■ Entries supplied
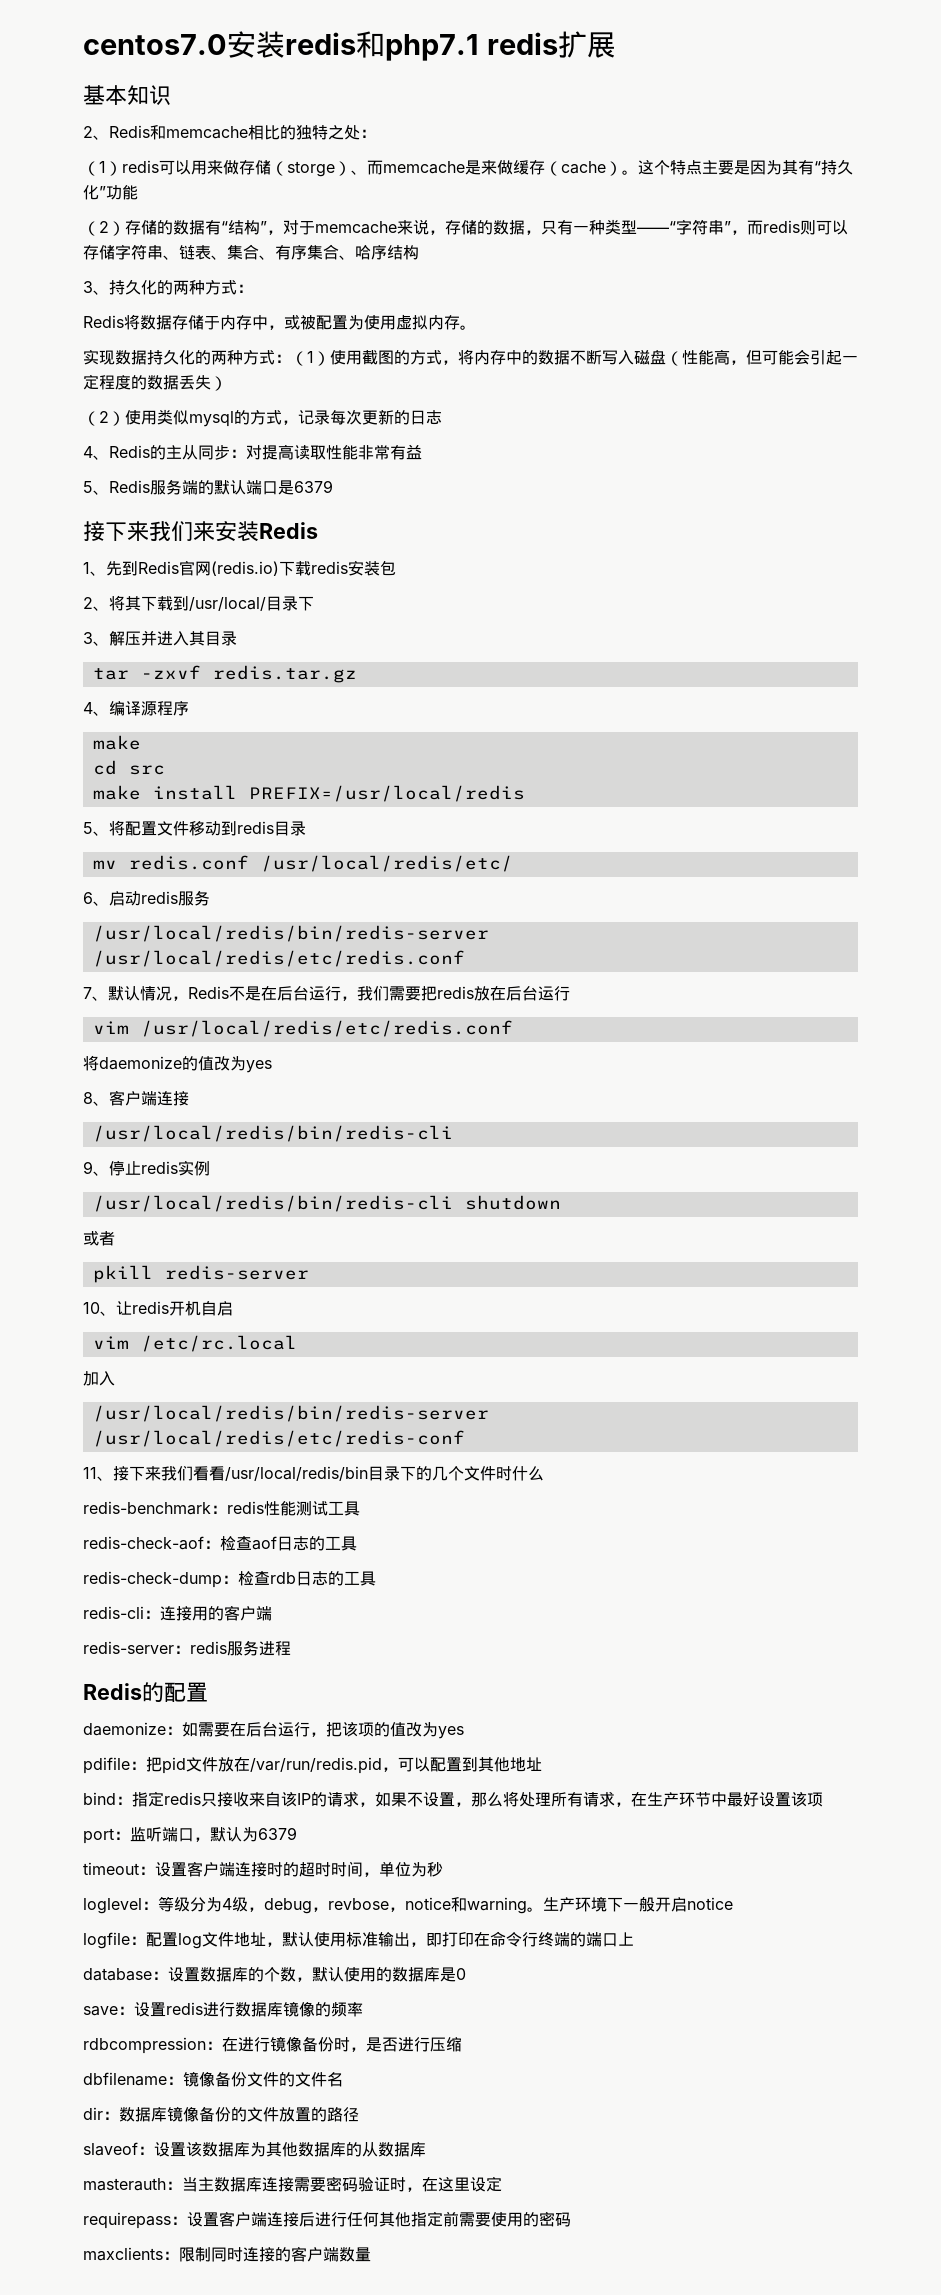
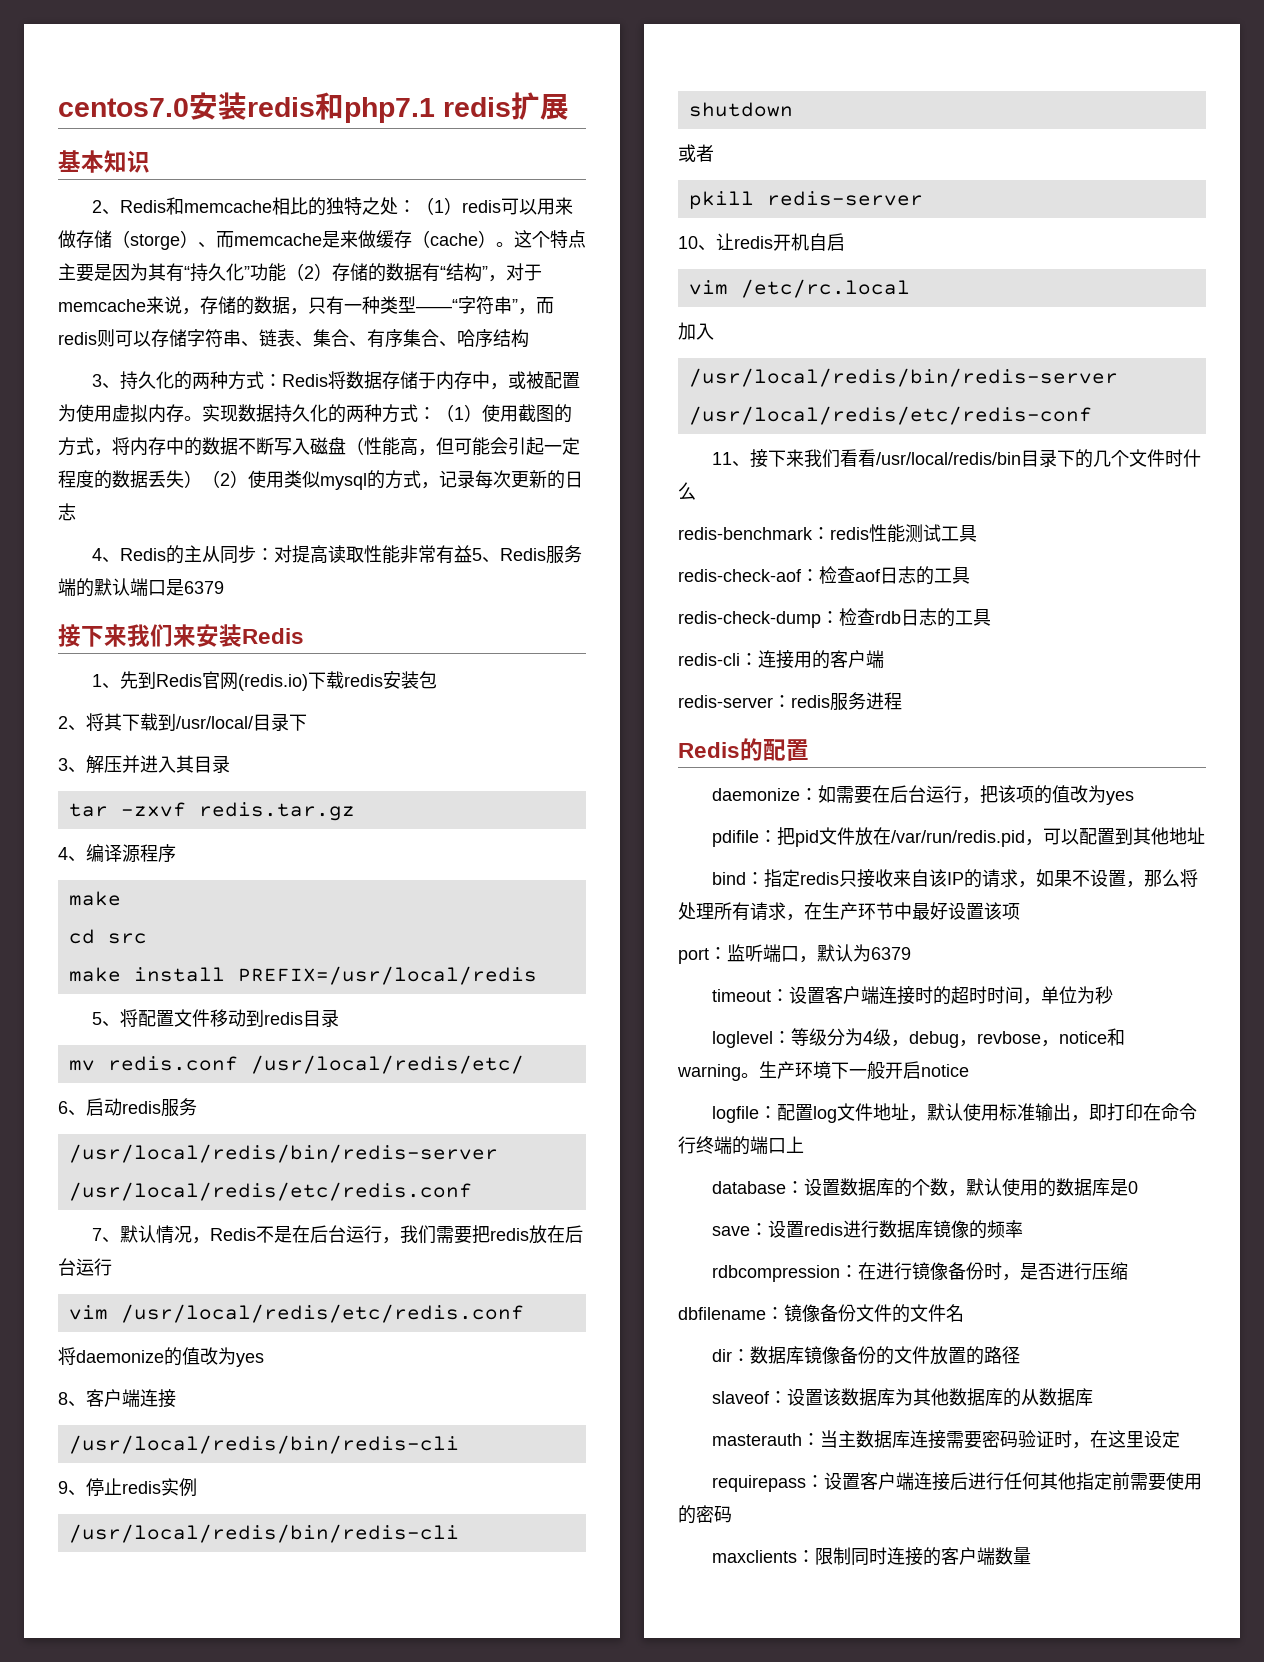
(376, 133) // -> (417, 206) none
(138, 192) // -> (286, 272) none
(253, 288) // -> (283, 380) none
(476, 327) // -> (202, 418) none
(227, 383) // -> (202, 479) none
(422, 452) // -> (473, 554) none

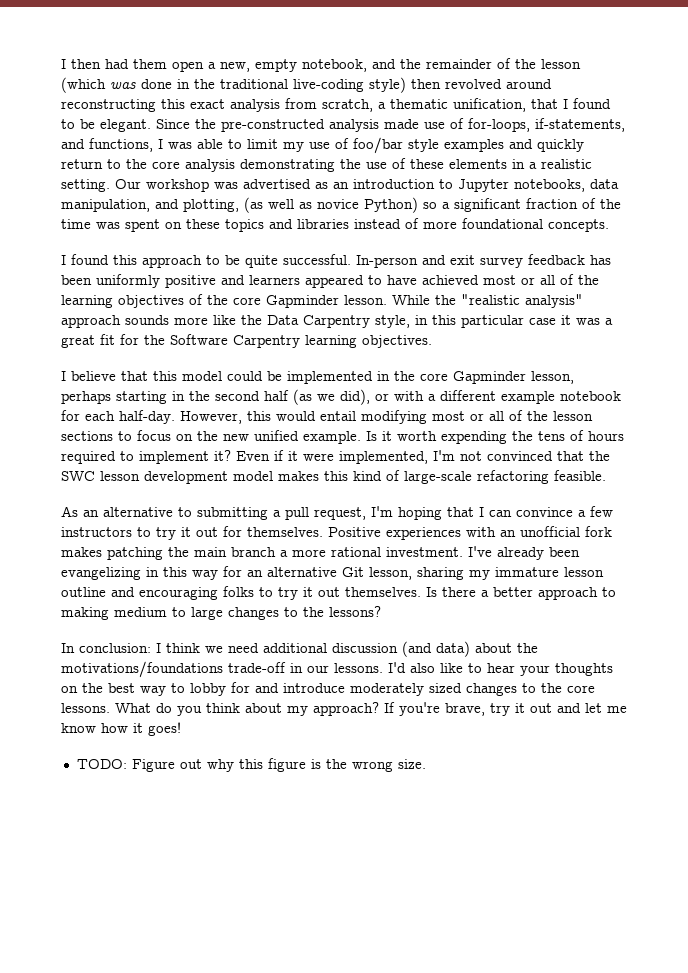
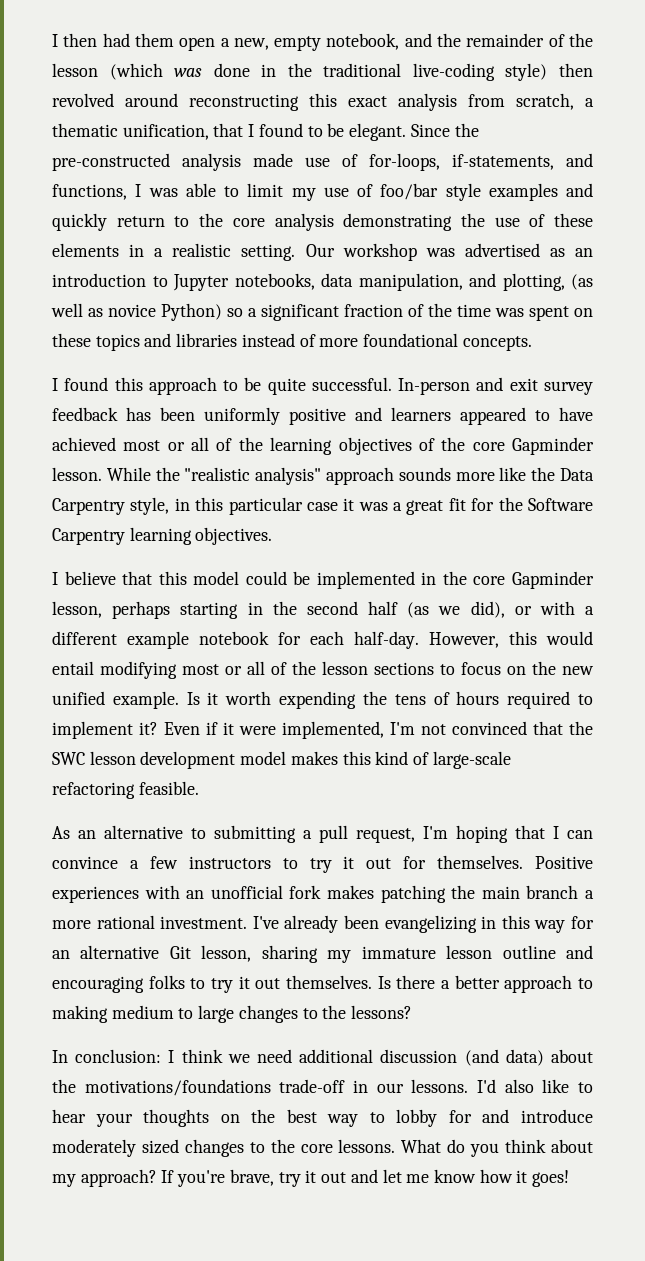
[76,758,426,772] // TODO: Figure out why this figure is the wrong size. -> (570, 1178) none

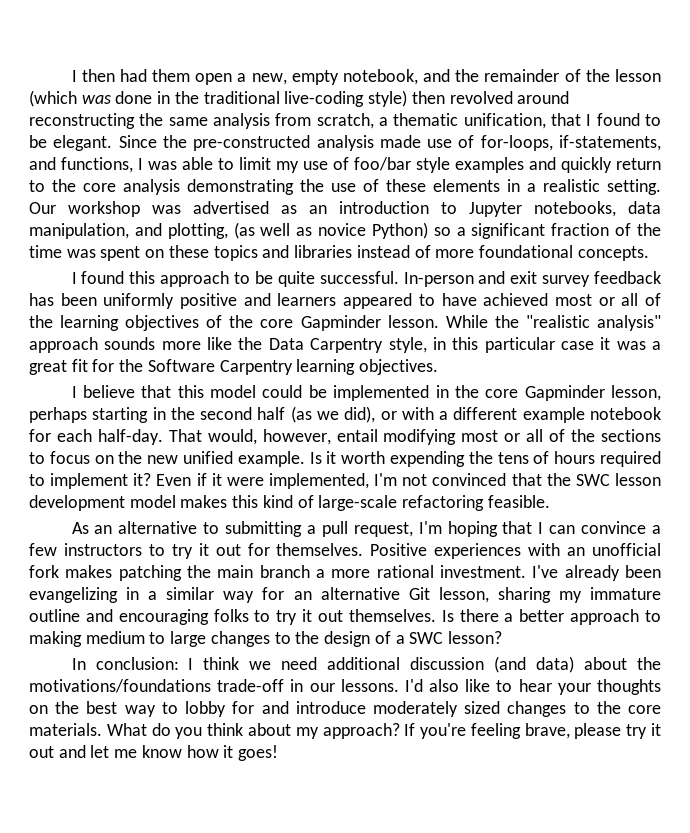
[309,93,387,107] this exact -> [139,113,208,126] the same
[429,631,593,648] However, this would -> [168,429,331,445] That would, however,
[322,661,368,675] lesson -> (596, 435) none
[501,915,530,929] this -> [148,587,215,600] a similar
[446,945,493,959] lesson -> (661, 593) none
[351,1005,413,1019] lessons? -> [324,631,502,647] design of a SWC lesson?
[338,1139,396,1153] lessons. -> [29,723,102,736] materials.
[229,1169,274,1186] brave, -> [470,723,622,739] feeling brave, please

■ Instructions for the task
Your reply should consist only of the lines from the one containing "[309,93,387,107] this exact" through the last line of the records, each reproduced exactly.

■ Final answer
[309,93,387,107] this exact -> [139,113,208,126] the same
[429,631,593,648] However, this would -> [168,429,331,445] That would, however,
[322,661,368,675] lesson -> (596, 435) none
[501,915,530,929] this -> [148,587,215,600] a similar
[446,945,493,959] lesson -> (661, 593) none
[351,1005,413,1019] lessons? -> [324,631,502,647] design of a SWC lesson?
[338,1139,396,1153] lessons. -> [29,723,102,736] materials.
[229,1169,274,1186] brave, -> [470,723,622,739] feeling brave, please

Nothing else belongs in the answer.